(Web document revisions)
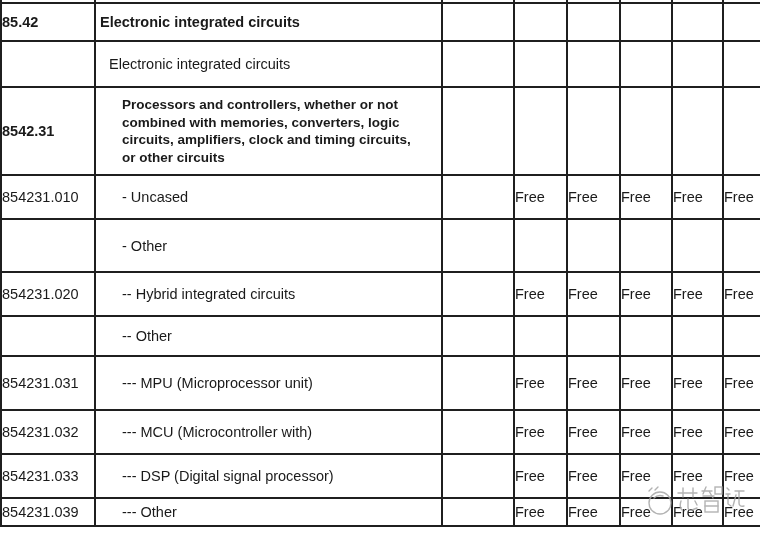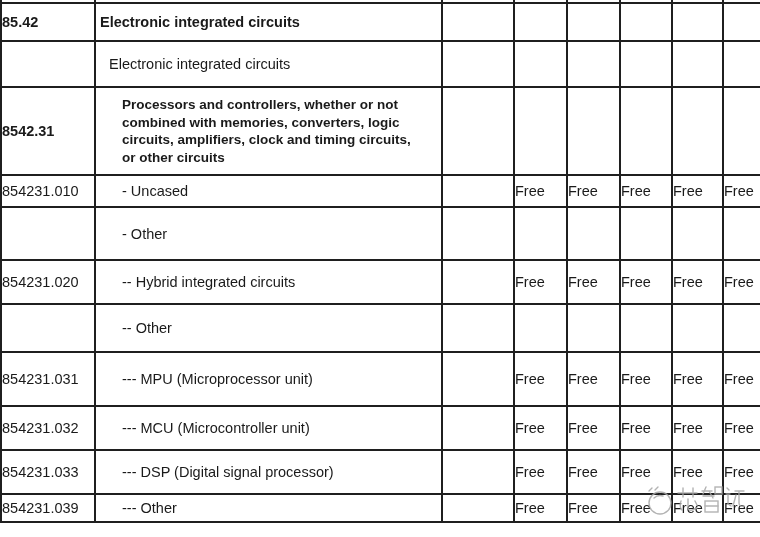--- a/index.html
+++ b/index.html
@@ -105,21 +105,21 @@
         <tr style="height: 88px;">
           <td class="code bold">8542.31</td>
           <td class="desc ind2 bold para">Processors and controllers, whether or not combined with memories, converters, logic circuits, amplifiers, clock and timing circuits, or other circuits</td>
           <td class="rate"></td>
           <td class="rate"></td>
           <td class="rate"></td>
           <td class="rate"></td>
           <td class="rate"></td>
           <td class="rate"></td>
         </tr>
-        <tr style="height: 32px;">
+        <tr style="height: 44px;">
           <td class="code">854231.010</td>
           <td class="desc ind2">- Uncased</td>
           <td class="rate"></td>
           <td class="rate">Free</td>
           <td class="rate">Free</td>
           <td class="rate">Free</td>
           <td class="rate">Free</td>
           <td class="rate">Free</td>
         </tr>
         <tr style="height: 53px;">
@@ -135,21 +135,21 @@
         <tr style="height: 44px;">
           <td class="code">854231.020</td>
           <td class="desc ind2">-- Hybrid integrated circuits</td>
           <td class="rate"></td>
           <td class="rate">Free</td>
           <td class="rate">Free</td>
           <td class="rate">Free</td>
           <td class="rate">Free</td>
           <td class="rate">Free</td>
         </tr>
-        <tr style="height: 48px;">
+        <tr style="height: 40px;">
           <td class="code"></td>
           <td class="desc ind2">-- Other</td>
           <td class="rate"></td>
           <td class="rate"></td>
           <td class="rate"></td>
           <td class="rate"></td>
           <td class="rate"></td>
           <td class="rate"></td>
         </tr>
         <tr style="height: 54px;">
@@ -157,21 +157,21 @@
           <td class="desc ind2">--- MPU (Microprocessor unit)</td>
           <td class="rate"></td>
           <td class="rate">Free</td>
           <td class="rate">Free</td>
           <td class="rate">Free</td>
           <td class="rate">Free</td>
           <td class="rate">Free</td>
         </tr>
         <tr style="height: 44px;">
           <td class="code">854231.032</td>
-          <td class="desc ind2">--- MCU (Microcontroller unit)</td>
+          <td class="desc ind2">--- MCU (Microcontroller with)</td>
           <td class="rate"></td>
           <td class="rate">Free</td>
           <td class="rate">Free</td>
           <td class="rate">Free</td>
           <td class="rate">Free</td>
           <td class="rate">Free</td>
         </tr>
         <tr style="height: 44px;">
           <td class="code">854231.033</td>
           <td class="desc ind2">--- DSP (Digital signal processor)</td>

▸ INSTRUCTIONS TO FOLLOW:
Retype every record as it stands. None of the pictures should appear.

▸ REPLY TO THE EXERCISE:
--- a/index.html
+++ b/index.html
@@ -105,21 +105,21 @@
         <tr style="height: 88px;">
           <td class="code bold">8542.31</td>
           <td class="desc ind2 bold para">Processors and controllers, whether or not combined with memories, converters, logic circuits, amplifiers, clock and timing circuits, or other circuits</td>
           <td class="rate"></td>
           <td class="rate"></td>
           <td class="rate"></td>
           <td class="rate"></td>
           <td class="rate"></td>
           <td class="rate"></td>
         </tr>
-        <tr style="height: 32px;">
+        <tr style="height: 44px;">
           <td class="code">854231.010</td>
           <td class="desc ind2">- Uncased</td>
           <td class="rate"></td>
           <td class="rate">Free</td>
           <td class="rate">Free</td>
           <td class="rate">Free</td>
           <td class="rate">Free</td>
           <td class="rate">Free</td>
         </tr>
         <tr style="height: 53px;">
@@ -135,21 +135,21 @@
         <tr style="height: 44px;">
           <td class="code">854231.020</td>
           <td class="desc ind2">-- Hybrid integrated circuits</td>
           <td class="rate"></td>
           <td class="rate">Free</td>
           <td class="rate">Free</td>
           <td class="rate">Free</td>
           <td class="rate">Free</td>
           <td class="rate">Free</td>
         </tr>
-        <tr style="height: 48px;">
+        <tr style="height: 40px;">
           <td class="code"></td>
           <td class="desc ind2">-- Other</td>
           <td class="rate"></td>
           <td class="rate"></td>
           <td class="rate"></td>
           <td class="rate"></td>
           <td class="rate"></td>
           <td class="rate"></td>
         </tr>
         <tr style="height: 54px;">
@@ -157,21 +157,21 @@
           <td class="desc ind2">--- MPU (Microprocessor unit)</td>
           <td class="rate"></td>
           <td class="rate">Free</td>
           <td class="rate">Free</td>
           <td class="rate">Free</td>
           <td class="rate">Free</td>
           <td class="rate">Free</td>
         </tr>
         <tr style="height: 44px;">
           <td class="code">854231.032</td>
-          <td class="desc ind2">--- MCU (Microcontroller unit)</td>
+          <td class="desc ind2">--- MCU (Microcontroller with)</td>
           <td class="rate"></td>
           <td class="rate">Free</td>
           <td class="rate">Free</td>
           <td class="rate">Free</td>
           <td class="rate">Free</td>
           <td class="rate">Free</td>
         </tr>
         <tr style="height: 44px;">
           <td class="code">854231.033</td>
           <td class="desc ind2">--- DSP (Digital signal processor)</td>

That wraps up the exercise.